Refrigerant compressors typically include a compressor pump unit driven by a motor within a sealed housing. In such compressors, refrigerant flows over the motor driving the compressor pump to cool the motor during operation. Therefore, the sealed housing must provide a fluid tight seal. Most housings are constructed from upper and lower shells attached to corresponding ends of a center cylindrical shell. The motor and compressor are secured within the center shell.
A scroll compressor is one common type of compressor used for commercial and residential applications. Scroll compressors operate by trapping refrigerant within compression chambers formed between interfitting scrolls. Each scroll has a generally spiral wrap extending from a base. Typically, one of the scrolls is an orbiting scroll and the other is non-orbiting. The motor drives the orbiting scroll relative to the non-orbiting scroll to progressively reduce the volume of the compression chambers, thereby compressing the refrigerant.

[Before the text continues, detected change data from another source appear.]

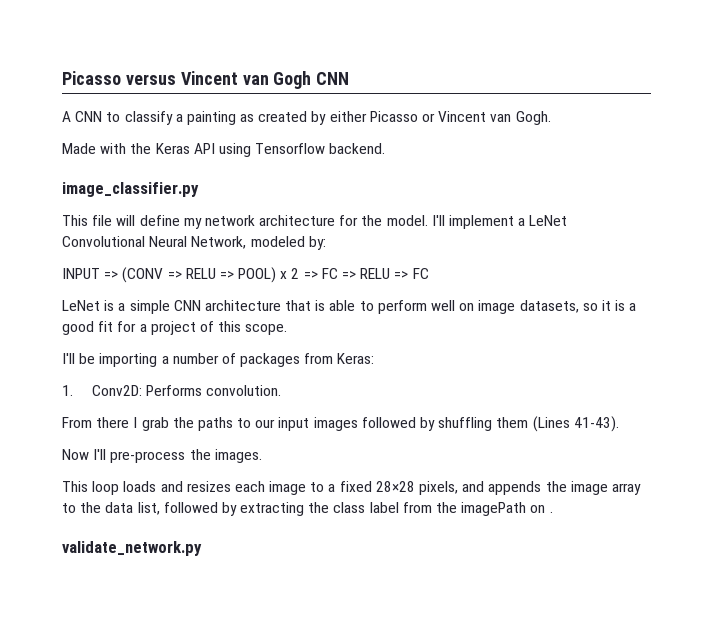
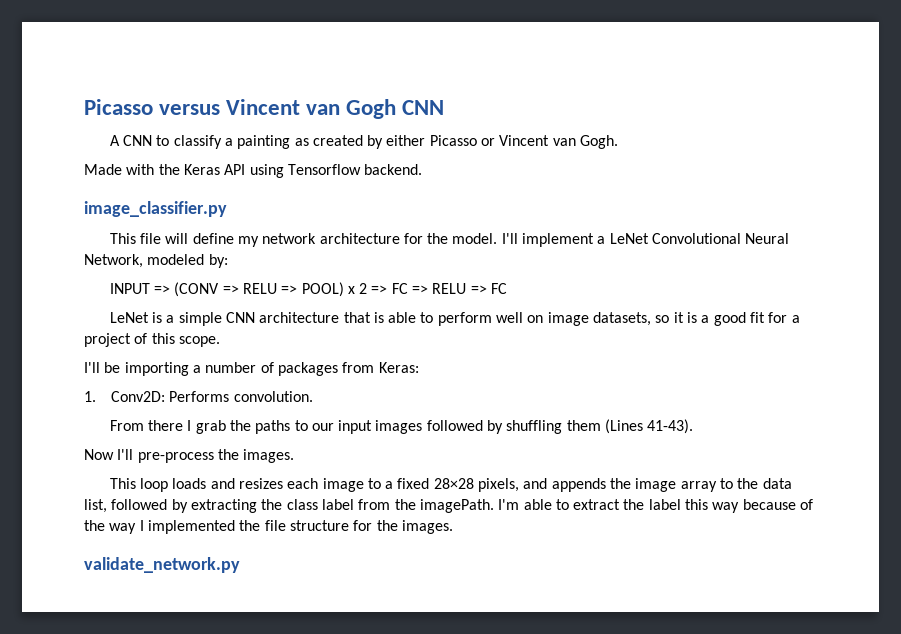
- This loop loads and resizes each image to a fixed 28×28 pixels, and appends the image array to the data list, followed by extracting the class label from the imagePath on .
+ This loop loads and resizes each image to a fixed 28×28 pixels, and appends the image array to the data list, followed by extracting the class label from the imagePath. I'm able to extract the label this way because of the way I implemented the file structure for the images.

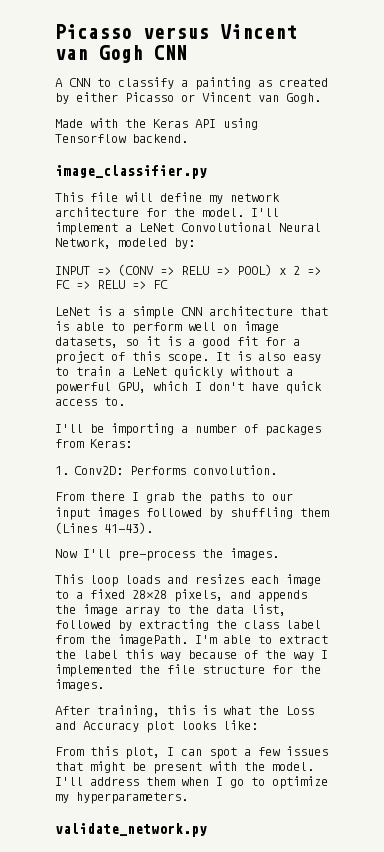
+ It is also easy to train a LeNet quickly without a powerful GPU, which I don't have quick access to.
+ After training, this is what the Loss and Accuracy plot looks like:
+ From this plot, I can spot a few issues that might be present with the model. I'll address them when I go to optimize my hyperparameters.

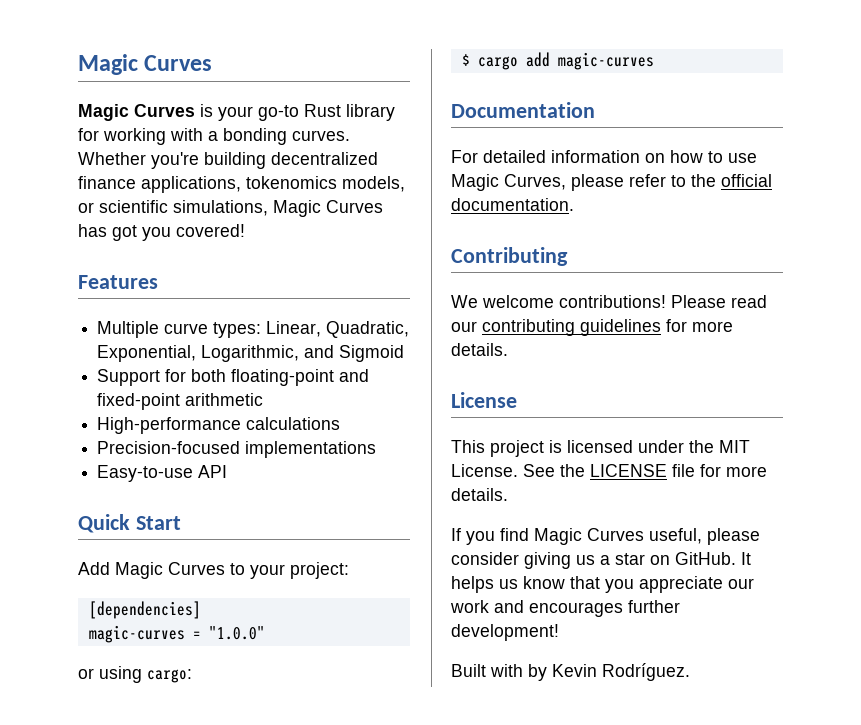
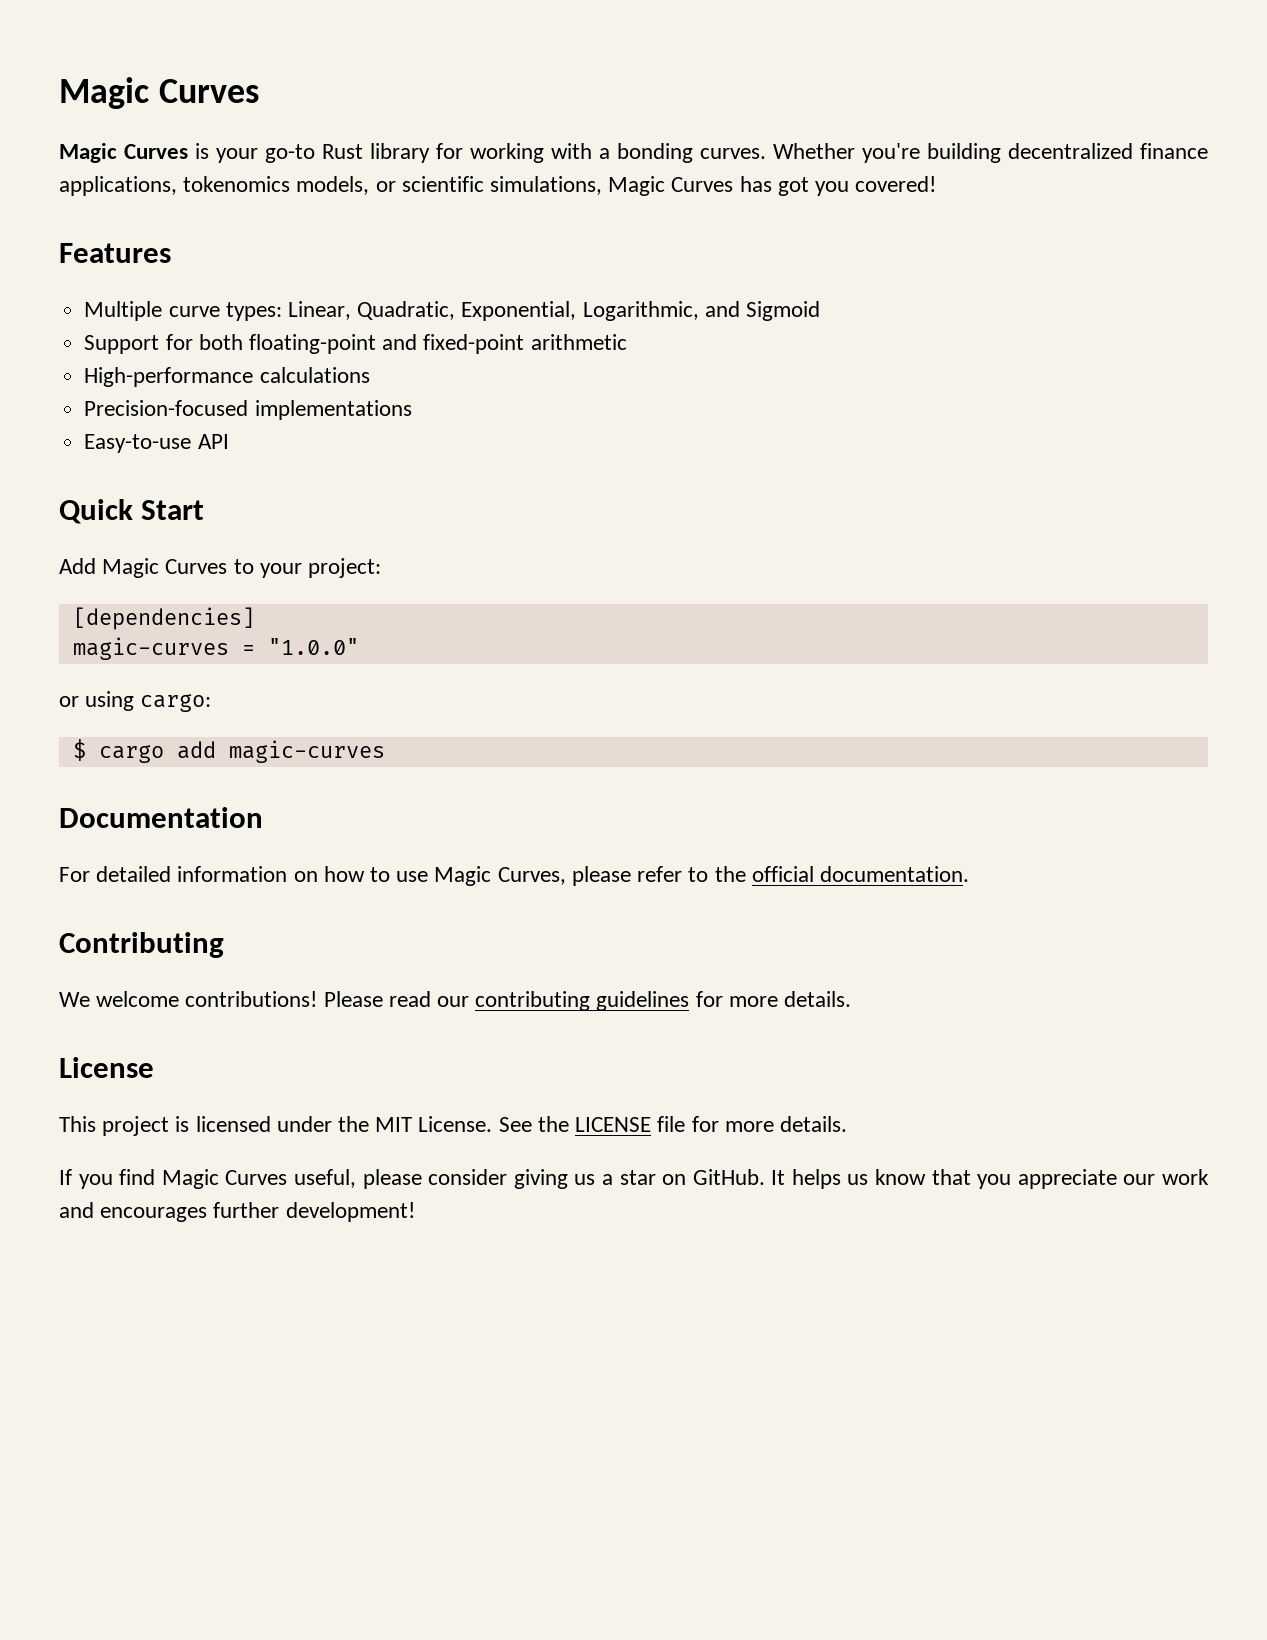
- Built with by Kevin Rodríguez.

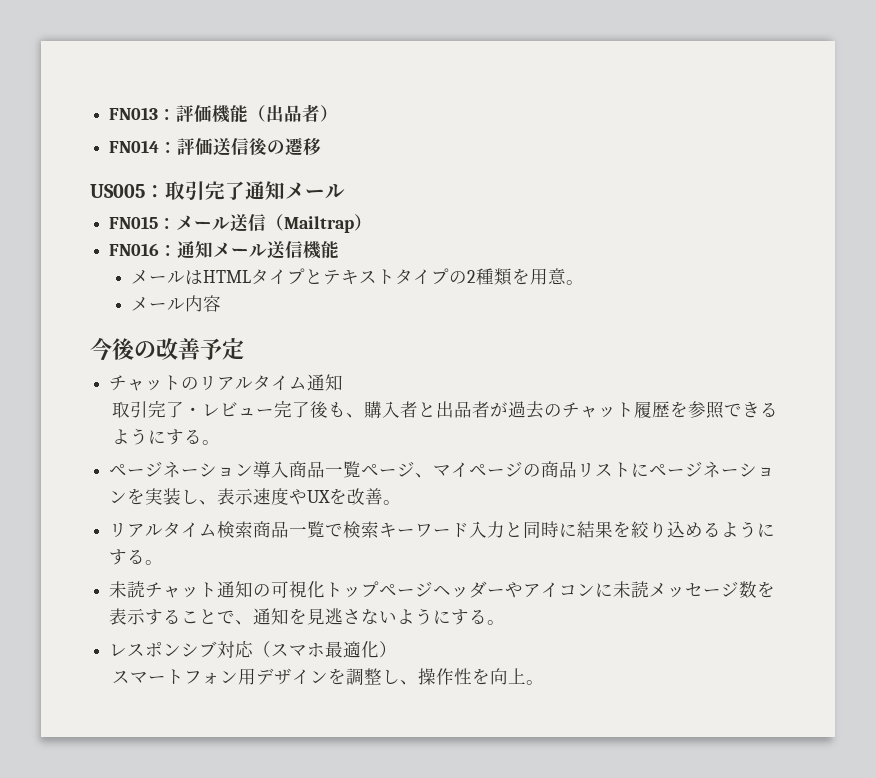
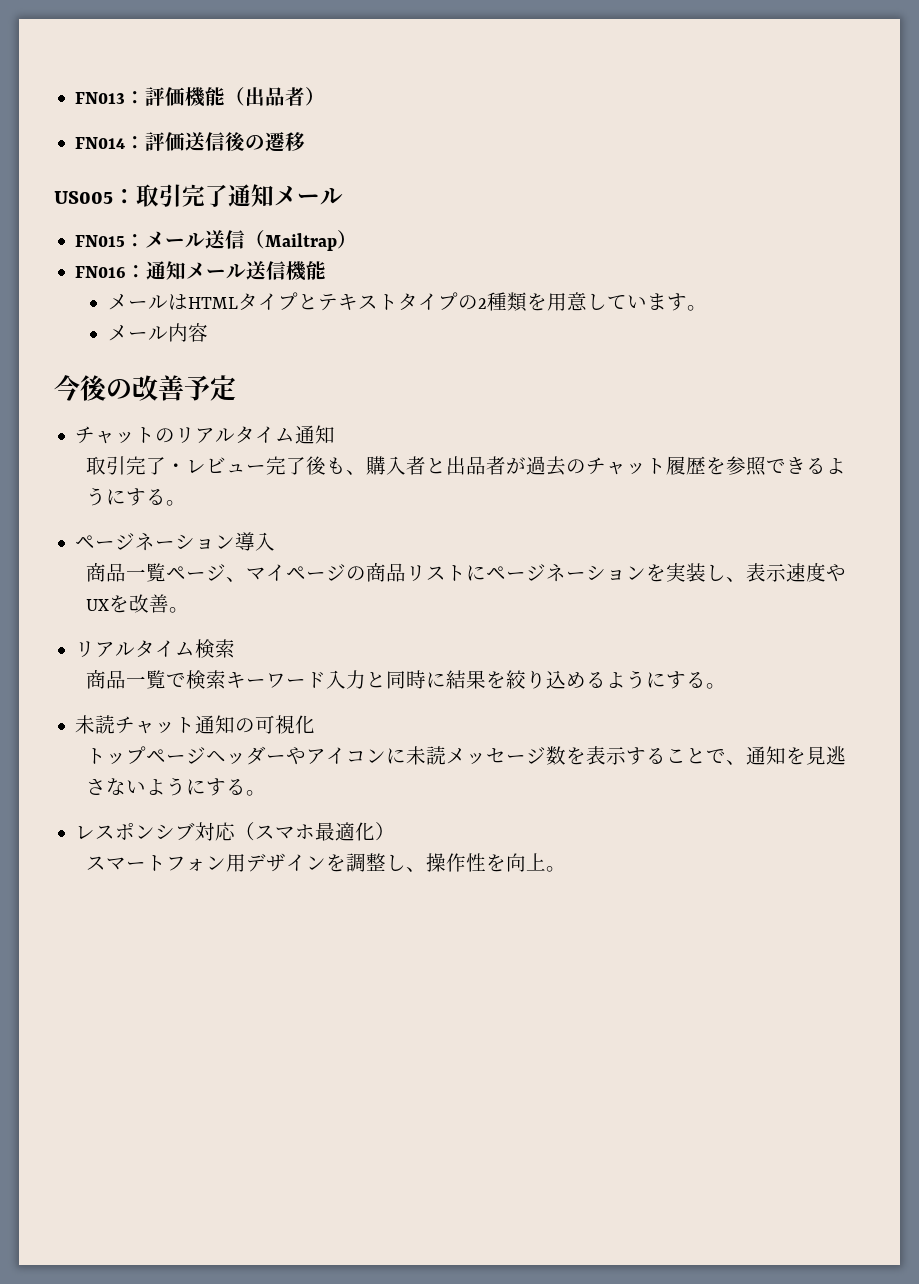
- メールはHTMLタイプとテキストタイプの2種類を用意。
+ メールはHTMLタイプとテキストタイプの2種類を用意しています。
- ページネーション導入商品一覧ページ、マイページの商品リストにページネーションを実装し、表示速度やUXを改善。
+ ページネーション導入
+ 商品一覧ページ、マイページの商品リストにページネーションを実装し、表示速度やUXを改善。
- リアルタイム検索商品一覧で検索キーワード入力と同時に結果を絞り込めるようにする。
+ リアルタイム検索
+ 商品一覧で検索キーワード入力と同時に結果を絞り込めるようにする。
- 未読チャット通知の可視化トップページヘッダーやアイコンに未読メッセージ数を表示することで、通知を見逃さないようにする。
+ 未読チャット通知の可視化
+ トップページヘッダーやアイコンに未読メッセージ数を表示することで、通知を見逃さないようにする。

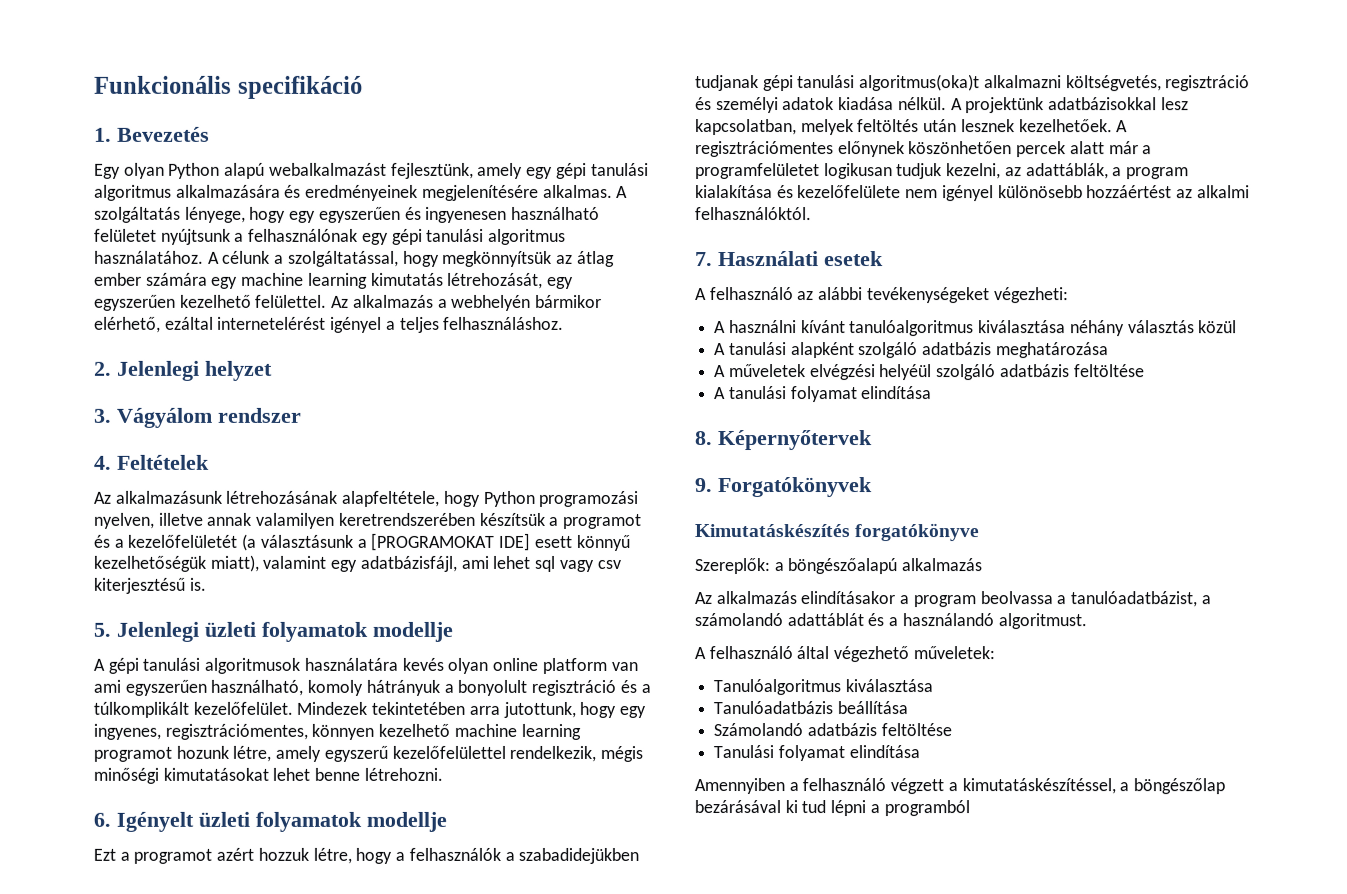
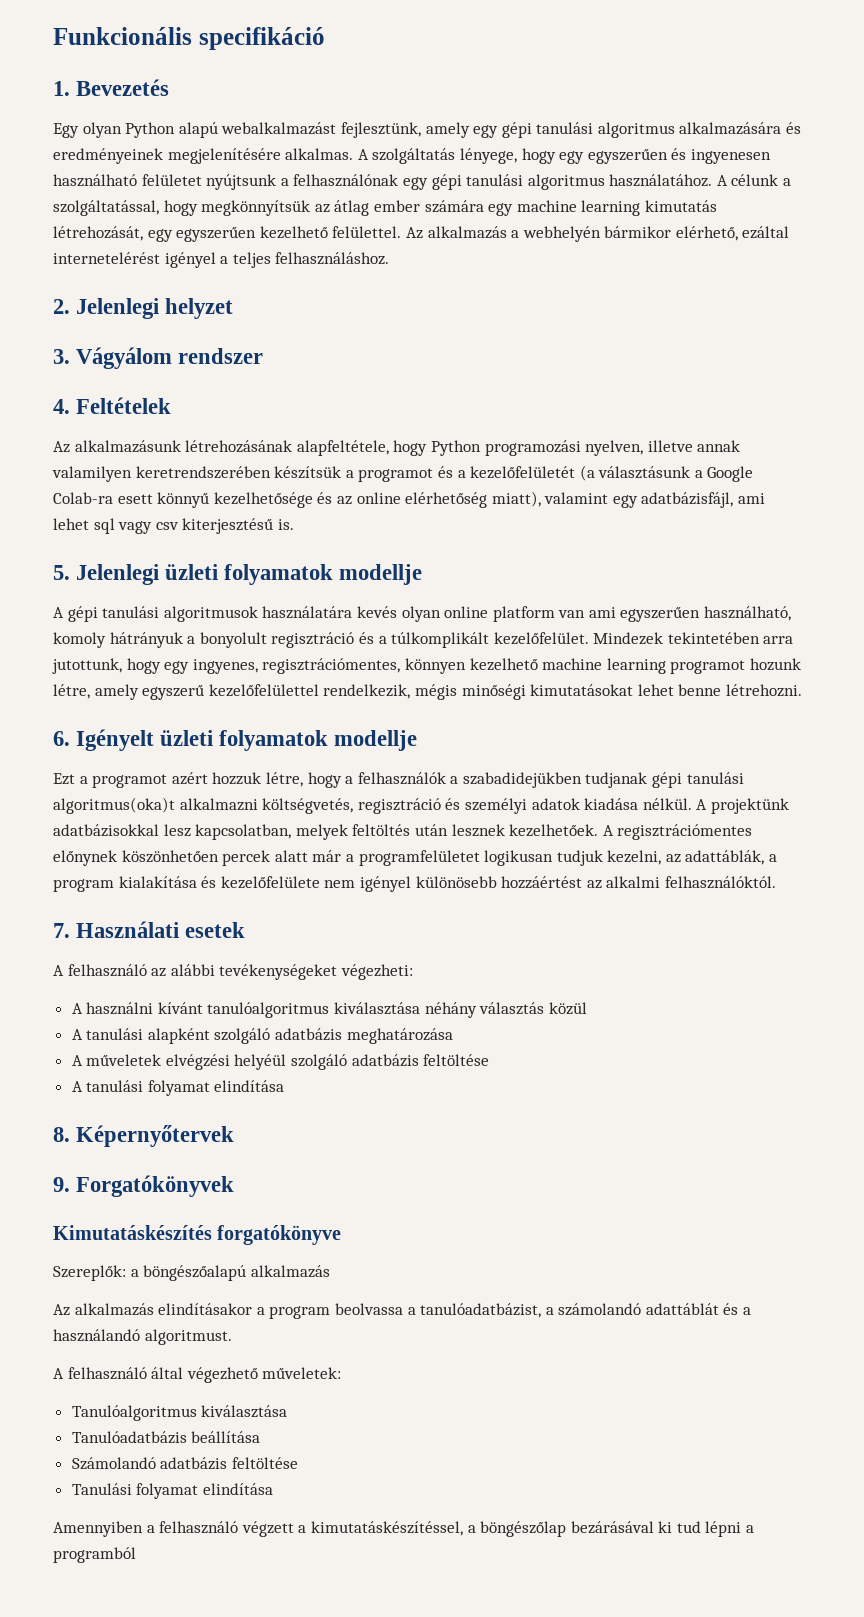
- Az alkalmazásunk létrehozásának alapfeltétele, hogy Python programozási nyelven, illetve annak valamilyen keretrendszerében készítsük a programot és a kezelőfelületét (a választásunk a [PROGRAMOKAT IDE] esett könnyű kezelhetőségük miatt), valamint egy adatbázisfájl, ami lehet sql vagy csv kiterjesztésű is.
+ Az alkalmazásunk létrehozásának alapfeltétele, hogy Python programozási nyelven, illetve annak valamilyen keretrendszerében készítsük a programot és a kezelőfelületét (a választásunk a Google Colab-ra esett könnyű kezelhetősége és az online elérhetőség miatt), valamint egy adatbázisfájl, ami lehet sql vagy csv kiterjesztésű is.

The compressor and motor create undesirable vibrations and noise. Typically, the motor and compressor operate at a constant speed to emit noise within a known operating frequency range. Noise emanating from the motor and compressor resonates within the sealed housing, thereby increasing the magnitude of noise. Many sealed housings are constructed such that a resonance frequency of the sealed housing is within the operating frequency range of the motor and compressor. The configuration and materials used to construct the sealed housing determines the resonant frequency, and when a sealed housing is constructed such that the resonance frequency is within the frequency range of the motor and compressor, the sealed housing amplifies noise emanating from the motor and compressor.
It is known in the art to modify the construction of the sealed housing to minimize the amplification effects of the sealed housing. Typically, such sealed housings include asymmetrically orientated surfaces disposed within the sealed housing that reflect overall sound waves in a manner to prevent subsequent sound waves from building upon each other to increase noise emanating from the sealed compressor. The asymmetrical shape prevents sound waves from reflecting between two facing surfaces of the sealed housing to minimize resonance within the sealed housing. Asymmetrically shaped components for a sealed compressor increase manufacture and assembly costs to outweigh any noise improvements.
For this reason, it is desirable to design a sealed compressor housing with features that minimize the resonance effects of the compressor and motor to reduce noise emission without prohibitively increasing cost and complicating assembly.
SUMMARY OF THE INVENTION
An embodiment of this invention is a sealed compressor housing with features that attenuate resonant effects of the sealed housing to reduce noise emission.
The disclosed sealed compressor of this invention includes a scroll compressor driven by a motor mounted within a sealed housing. The sealed housing includes a center shell section extending between first and second ends and upper and lower shells attached at the first and second ends. The lower shell has a generally square shaped outer periphery with four mounting feet extending diagonally from each of the corners. The lower shell has a predetermined amount of material removed for attenuating vibrations and noise within an operating frequency range of the compressor assembly. The removal of material within the lower shell affects the resonance frequency at which the sealed housing amplifies noise from the motor and the compressor. In one embodiment, material is removed from the skirt width to make it smaller. The width of the skirt relative to the lower shell shifts the resonance frequency of the sealed housing outside the operating frequency range of the motor and compressor. Adjustment of the resonance frequency of the lower shell reduces overall sound emission of the compressor assembly at any frequency, but the greatest noise reduction is obtained for frequencies within the operating range of the motor and compressor. In the first embodiment of the lower shell, a skirt width no more than four and preferably no more than three times the thickness of the sheet material used forming the lower shell. This configuration resulted in a noise reduction of between 3-5 decibels. In this embodiment, the thickness of the lower shell is approximately 3.5 mm and the skirt width 10 mm.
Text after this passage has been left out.